Data for analysis
--------------------------------------------------

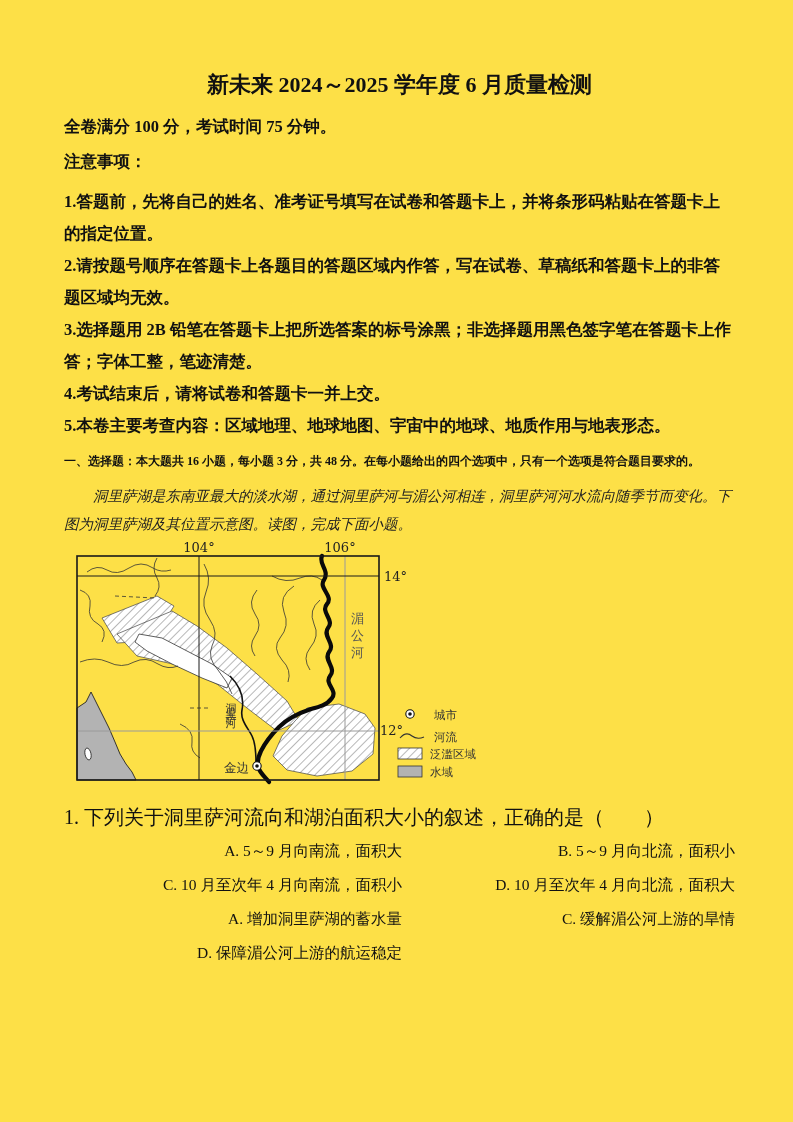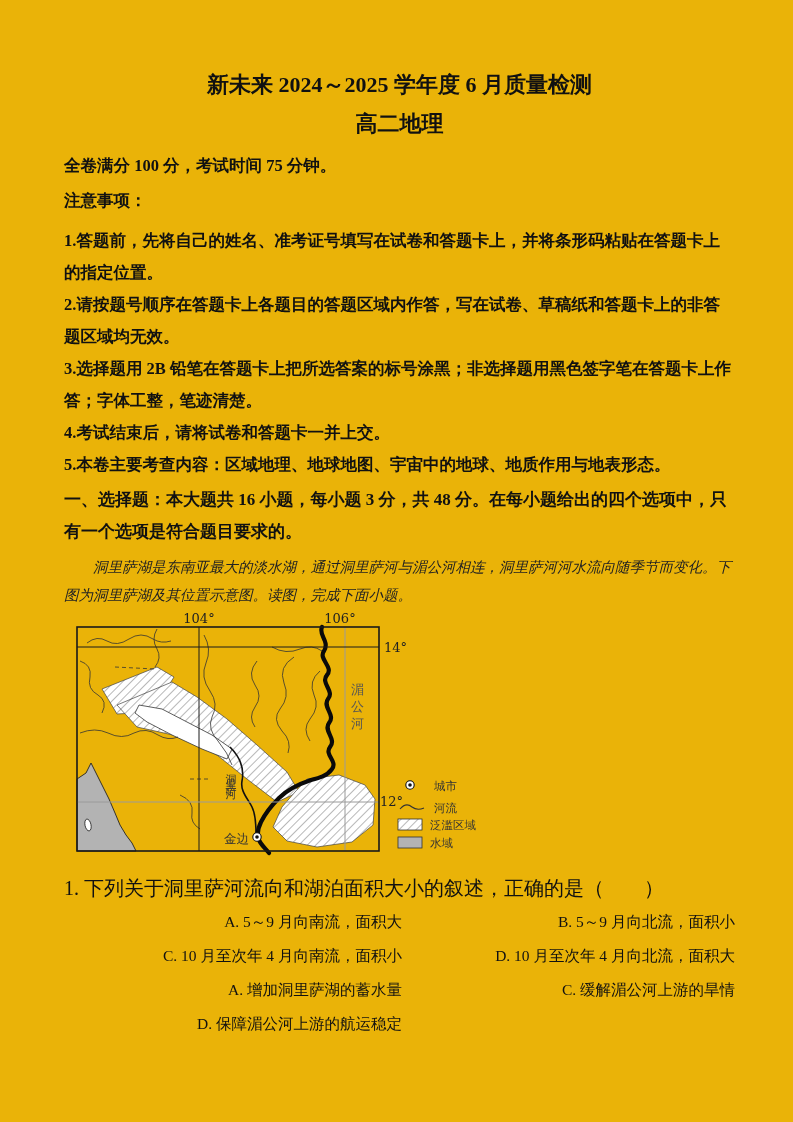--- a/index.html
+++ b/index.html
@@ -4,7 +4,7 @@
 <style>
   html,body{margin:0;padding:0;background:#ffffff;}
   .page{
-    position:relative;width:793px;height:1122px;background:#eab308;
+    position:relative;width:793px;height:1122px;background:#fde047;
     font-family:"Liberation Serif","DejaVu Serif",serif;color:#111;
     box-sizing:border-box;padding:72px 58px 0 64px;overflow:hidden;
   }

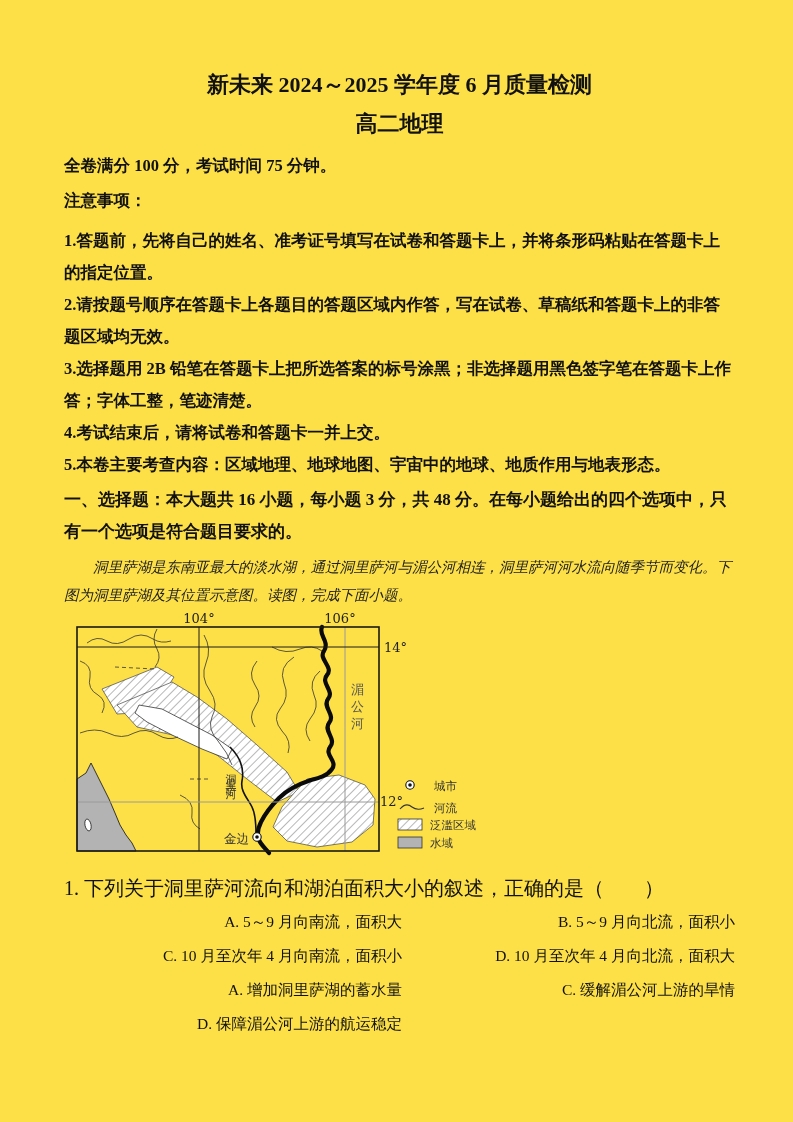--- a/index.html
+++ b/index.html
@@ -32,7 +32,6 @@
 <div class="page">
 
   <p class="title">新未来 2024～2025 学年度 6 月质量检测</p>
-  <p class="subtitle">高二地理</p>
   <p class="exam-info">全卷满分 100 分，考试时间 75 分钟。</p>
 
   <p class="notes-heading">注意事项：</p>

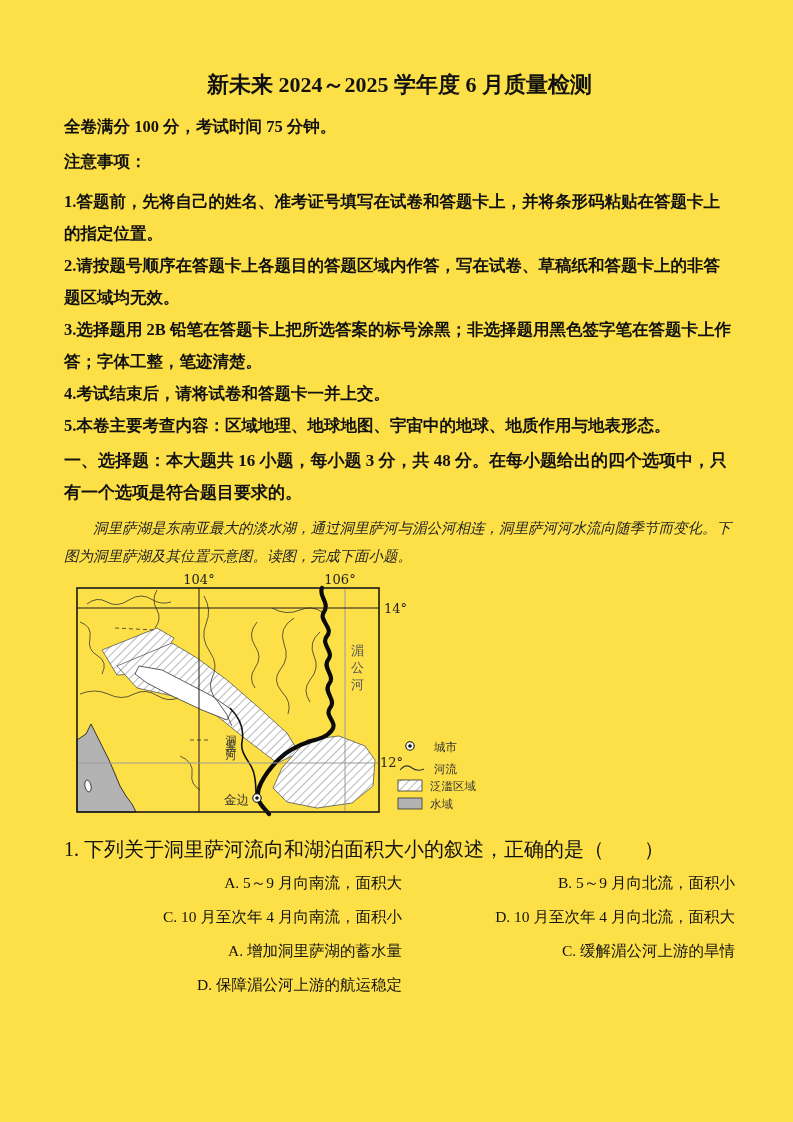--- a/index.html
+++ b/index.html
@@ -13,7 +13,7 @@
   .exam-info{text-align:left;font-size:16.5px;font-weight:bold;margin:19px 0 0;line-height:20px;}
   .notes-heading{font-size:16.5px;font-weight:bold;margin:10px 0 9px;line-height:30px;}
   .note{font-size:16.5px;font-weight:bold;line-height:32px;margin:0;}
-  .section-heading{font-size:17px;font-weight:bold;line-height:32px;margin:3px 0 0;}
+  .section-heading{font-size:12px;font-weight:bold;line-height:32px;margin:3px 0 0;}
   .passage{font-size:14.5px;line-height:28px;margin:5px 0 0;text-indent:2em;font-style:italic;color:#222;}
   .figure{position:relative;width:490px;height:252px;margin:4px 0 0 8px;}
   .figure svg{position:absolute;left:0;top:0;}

--------------------------------------------------

Task goal
What the response needs is every entry, repeated exactly, and none of the pictures.

Your solution
--- a/index.html
+++ b/index.html
@@ -4,7 +4,7 @@
 <style>
   html,body{margin:0;padding:0;background:#ffffff;}
   .page{
-    position:relative;width:793px;height:1122px;background:#eab308;
+    position:relative;width:793px;height:1122px;background:#fde047;
     font-family:"Liberation Serif","DejaVu Serif",serif;color:#111;
     box-sizing:border-box;padding:72px 58px 0 64px;overflow:hidden;
   }

--- a/index.html
+++ b/index.html
@@ -32,7 +32,6 @@
 <div class="page">
 
   <p class="title">新未来 2024～2025 学年度 6 月质量检测</p>
-  <p class="subtitle">高二地理</p>
   <p class="exam-info">全卷满分 100 分，考试时间 75 分钟。</p>
 
   <p class="notes-heading">注意事项：</p>

--- a/index.html
+++ b/index.html
@@ -13,7 +13,7 @@
   .exam-info{text-align:left;font-size:16.5px;font-weight:bold;margin:19px 0 0;line-height:20px;}
   .notes-heading{font-size:16.5px;font-weight:bold;margin:10px 0 9px;line-height:30px;}
   .note{font-size:16.5px;font-weight:bold;line-height:32px;margin:0;}
-  .section-heading{font-size:17px;font-weight:bold;line-height:32px;margin:3px 0 0;}
+  .section-heading{font-size:12px;font-weight:bold;line-height:32px;margin:3px 0 0;}
   .passage{font-size:14.5px;line-height:28px;margin:5px 0 0;text-indent:2em;font-style:italic;color:#222;}
   .figure{position:relative;width:490px;height:252px;margin:4px 0 0 8px;}
   .figure svg{position:absolute;left:0;top:0;}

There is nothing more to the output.